We as galleries are choosing to be inclusive to few artists. So is undermined the importance of individuals in the city. The city carries on by highlighting a few common issues, inclusive to endless walks of life and individuals, which in return depend on each individual having to do their own part to achieve.
Social commentary sparks interests in me.
There was a time when knowing your neighbours, greeting casually and knowing each other by name was a norm; for some it still is.

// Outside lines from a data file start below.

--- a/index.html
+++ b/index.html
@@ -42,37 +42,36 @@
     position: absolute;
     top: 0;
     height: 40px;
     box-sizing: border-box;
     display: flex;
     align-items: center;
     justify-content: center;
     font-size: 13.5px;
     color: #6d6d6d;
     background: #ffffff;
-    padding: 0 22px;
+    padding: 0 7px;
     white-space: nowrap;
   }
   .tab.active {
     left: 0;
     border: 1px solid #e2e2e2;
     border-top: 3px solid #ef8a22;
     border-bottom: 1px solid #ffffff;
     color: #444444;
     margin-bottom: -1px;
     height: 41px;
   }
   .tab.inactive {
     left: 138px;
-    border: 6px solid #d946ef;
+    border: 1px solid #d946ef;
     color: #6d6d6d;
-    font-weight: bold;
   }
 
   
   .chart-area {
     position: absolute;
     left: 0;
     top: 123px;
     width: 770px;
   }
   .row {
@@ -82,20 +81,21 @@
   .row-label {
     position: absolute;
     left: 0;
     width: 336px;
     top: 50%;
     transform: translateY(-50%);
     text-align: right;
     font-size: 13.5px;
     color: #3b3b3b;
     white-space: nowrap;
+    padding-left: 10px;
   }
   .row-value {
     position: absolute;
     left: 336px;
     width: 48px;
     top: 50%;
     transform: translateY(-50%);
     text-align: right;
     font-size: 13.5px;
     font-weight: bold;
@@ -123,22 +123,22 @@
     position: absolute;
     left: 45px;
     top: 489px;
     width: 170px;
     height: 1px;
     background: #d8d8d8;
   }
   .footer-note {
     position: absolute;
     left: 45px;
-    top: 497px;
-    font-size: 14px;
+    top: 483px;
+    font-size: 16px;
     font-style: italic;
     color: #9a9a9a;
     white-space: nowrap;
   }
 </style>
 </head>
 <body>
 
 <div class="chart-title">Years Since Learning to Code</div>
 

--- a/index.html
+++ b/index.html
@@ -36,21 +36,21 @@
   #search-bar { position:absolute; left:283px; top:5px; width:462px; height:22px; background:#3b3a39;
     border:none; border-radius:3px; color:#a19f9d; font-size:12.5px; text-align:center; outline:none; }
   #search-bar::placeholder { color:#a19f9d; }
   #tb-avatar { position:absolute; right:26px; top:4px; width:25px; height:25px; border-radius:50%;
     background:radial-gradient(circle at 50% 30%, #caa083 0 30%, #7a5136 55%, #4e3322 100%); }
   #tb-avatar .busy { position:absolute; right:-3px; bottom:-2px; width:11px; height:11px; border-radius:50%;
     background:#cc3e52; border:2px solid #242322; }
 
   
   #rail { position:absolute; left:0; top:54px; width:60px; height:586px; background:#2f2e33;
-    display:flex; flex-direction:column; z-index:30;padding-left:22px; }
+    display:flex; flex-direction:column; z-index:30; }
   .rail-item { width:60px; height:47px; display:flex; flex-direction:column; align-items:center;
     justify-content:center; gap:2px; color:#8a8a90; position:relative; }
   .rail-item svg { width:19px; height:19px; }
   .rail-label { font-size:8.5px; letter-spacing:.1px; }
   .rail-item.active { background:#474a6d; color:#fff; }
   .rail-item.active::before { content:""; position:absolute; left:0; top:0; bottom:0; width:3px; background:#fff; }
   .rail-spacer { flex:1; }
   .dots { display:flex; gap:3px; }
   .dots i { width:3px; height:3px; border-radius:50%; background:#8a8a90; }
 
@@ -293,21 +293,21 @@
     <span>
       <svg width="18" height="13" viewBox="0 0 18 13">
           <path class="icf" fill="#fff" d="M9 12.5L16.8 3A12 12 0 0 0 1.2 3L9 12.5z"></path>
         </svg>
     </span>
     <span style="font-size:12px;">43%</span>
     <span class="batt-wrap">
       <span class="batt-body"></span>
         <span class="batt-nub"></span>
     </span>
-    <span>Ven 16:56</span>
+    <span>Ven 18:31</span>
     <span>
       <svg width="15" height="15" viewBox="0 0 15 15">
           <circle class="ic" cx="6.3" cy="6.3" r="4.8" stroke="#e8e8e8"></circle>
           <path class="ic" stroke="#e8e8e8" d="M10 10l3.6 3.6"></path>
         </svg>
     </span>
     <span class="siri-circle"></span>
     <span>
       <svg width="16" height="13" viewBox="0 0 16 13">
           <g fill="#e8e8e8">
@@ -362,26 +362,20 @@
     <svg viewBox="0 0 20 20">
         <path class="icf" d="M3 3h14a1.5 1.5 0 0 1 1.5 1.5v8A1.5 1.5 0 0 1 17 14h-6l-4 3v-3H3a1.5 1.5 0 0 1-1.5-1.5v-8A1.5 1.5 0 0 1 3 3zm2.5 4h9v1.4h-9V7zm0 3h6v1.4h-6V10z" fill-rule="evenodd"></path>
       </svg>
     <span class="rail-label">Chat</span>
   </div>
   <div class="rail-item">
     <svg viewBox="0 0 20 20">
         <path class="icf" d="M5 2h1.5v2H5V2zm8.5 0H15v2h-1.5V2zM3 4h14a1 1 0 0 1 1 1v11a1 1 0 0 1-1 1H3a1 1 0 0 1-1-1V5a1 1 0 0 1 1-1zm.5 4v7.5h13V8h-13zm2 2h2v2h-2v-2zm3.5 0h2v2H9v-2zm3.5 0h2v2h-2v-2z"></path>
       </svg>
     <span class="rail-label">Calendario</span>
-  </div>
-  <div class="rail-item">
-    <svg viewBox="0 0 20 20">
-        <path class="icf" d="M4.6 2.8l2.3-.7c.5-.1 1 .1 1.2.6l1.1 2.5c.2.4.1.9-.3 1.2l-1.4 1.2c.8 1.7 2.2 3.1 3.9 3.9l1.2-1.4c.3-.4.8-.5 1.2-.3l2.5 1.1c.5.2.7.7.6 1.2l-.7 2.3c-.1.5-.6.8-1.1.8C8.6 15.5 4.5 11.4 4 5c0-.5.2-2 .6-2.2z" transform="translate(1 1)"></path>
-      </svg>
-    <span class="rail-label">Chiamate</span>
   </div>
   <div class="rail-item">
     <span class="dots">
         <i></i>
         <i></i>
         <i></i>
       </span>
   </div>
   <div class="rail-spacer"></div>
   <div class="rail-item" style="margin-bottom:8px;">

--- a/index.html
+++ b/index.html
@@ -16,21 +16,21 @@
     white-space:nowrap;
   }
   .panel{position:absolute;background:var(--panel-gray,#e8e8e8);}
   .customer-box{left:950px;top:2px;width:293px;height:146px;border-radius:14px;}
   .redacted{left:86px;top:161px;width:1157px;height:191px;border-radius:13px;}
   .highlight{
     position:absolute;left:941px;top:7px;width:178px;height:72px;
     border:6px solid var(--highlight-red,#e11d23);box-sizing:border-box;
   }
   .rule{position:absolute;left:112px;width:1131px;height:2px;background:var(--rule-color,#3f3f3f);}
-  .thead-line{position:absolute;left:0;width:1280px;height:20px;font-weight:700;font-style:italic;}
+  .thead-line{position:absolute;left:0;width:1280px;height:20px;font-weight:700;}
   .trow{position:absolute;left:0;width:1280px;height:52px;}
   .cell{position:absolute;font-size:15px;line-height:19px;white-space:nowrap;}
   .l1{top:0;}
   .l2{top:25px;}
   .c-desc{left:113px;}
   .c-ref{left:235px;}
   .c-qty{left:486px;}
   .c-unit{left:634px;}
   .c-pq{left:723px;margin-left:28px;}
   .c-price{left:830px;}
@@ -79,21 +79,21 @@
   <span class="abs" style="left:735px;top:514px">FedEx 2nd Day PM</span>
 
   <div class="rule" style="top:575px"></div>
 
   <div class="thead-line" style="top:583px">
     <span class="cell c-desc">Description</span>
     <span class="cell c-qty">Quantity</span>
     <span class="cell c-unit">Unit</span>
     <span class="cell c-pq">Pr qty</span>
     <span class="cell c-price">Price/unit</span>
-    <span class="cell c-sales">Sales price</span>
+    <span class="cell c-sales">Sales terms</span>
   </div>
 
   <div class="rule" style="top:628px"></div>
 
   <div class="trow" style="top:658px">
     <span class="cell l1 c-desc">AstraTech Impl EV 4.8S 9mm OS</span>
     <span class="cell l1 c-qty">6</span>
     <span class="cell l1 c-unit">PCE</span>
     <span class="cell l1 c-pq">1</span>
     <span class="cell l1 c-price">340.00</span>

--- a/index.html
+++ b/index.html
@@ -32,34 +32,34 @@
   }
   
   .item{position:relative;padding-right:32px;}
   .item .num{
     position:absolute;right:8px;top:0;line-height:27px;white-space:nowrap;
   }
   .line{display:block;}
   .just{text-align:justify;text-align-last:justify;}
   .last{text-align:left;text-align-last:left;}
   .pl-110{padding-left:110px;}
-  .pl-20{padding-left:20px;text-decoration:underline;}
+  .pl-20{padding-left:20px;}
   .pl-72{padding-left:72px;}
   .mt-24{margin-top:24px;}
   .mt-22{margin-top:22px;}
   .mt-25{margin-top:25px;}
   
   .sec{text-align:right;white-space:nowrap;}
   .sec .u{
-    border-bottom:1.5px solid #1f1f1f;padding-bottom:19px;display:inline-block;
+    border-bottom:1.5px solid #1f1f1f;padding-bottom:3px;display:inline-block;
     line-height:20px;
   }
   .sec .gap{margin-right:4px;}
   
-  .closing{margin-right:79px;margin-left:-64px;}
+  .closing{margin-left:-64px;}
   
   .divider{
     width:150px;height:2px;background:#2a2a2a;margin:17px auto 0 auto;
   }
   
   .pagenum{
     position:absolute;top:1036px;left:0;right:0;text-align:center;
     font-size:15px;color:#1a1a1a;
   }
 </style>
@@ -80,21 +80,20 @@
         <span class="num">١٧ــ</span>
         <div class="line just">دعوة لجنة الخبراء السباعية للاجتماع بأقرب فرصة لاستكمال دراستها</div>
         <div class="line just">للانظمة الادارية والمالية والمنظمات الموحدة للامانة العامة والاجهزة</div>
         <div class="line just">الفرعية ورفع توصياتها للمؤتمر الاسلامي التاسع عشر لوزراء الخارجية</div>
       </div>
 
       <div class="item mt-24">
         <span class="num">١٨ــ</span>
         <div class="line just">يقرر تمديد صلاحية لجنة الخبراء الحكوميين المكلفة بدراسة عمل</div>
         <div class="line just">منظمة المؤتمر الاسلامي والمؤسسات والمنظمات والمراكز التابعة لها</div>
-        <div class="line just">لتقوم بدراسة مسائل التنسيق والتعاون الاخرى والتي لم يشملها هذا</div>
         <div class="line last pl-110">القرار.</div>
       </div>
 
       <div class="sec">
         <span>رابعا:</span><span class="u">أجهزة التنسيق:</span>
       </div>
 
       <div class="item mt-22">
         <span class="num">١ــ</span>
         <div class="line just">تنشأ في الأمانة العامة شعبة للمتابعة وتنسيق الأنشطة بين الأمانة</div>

Now that is almost nonexistent, all that is different.
Most of the art works here were at some point in their known environment, as old neighbourhoods. here they are in an unknown environment individually, but clustered beside - next door neighbouring artwork with the gallery's working artists.
Artworks at this project are like people in a neighbourhood, living in houses, as strangers beside each other, sharing each others' existence but functioning independently.
Neighbourhoods are inclusive. We let each other co-exist, obeying common rules and ethics, and we function as perfectly as we can individually.
The artworks in this project are, and have been on their own journey as a social commentary, too. At this point, they are being shared in one Garage Sale. They may appear chaotic in this context, like the city is from the point of view of an individual human.
In the city we are known by few individuals, and the rest remains mere presence, numbers.
So are these artworks here: A reference to how much for granted we take our neighbours although they may be as perfect as we think of ourselves. A connection may occur with random people who come in contact with them in the gallery, who like a piece that you never thought of, but to whom it's meaningful.
So is the city, networked and intertwined, making sense to each of us individually, differently.
From garage to virtual sale faced with nowadays has become the only option experiencing.
Social Cemetery. Such a term never occurred to me until I became aware of everyone on their own at some place - home, office, street, outdoors - alone. Social distancing is required at this time. Socializing is being done on gadgets. That is a social cemetery to me. The relevance of things, and people, the relation between them has highlighted timely detachment.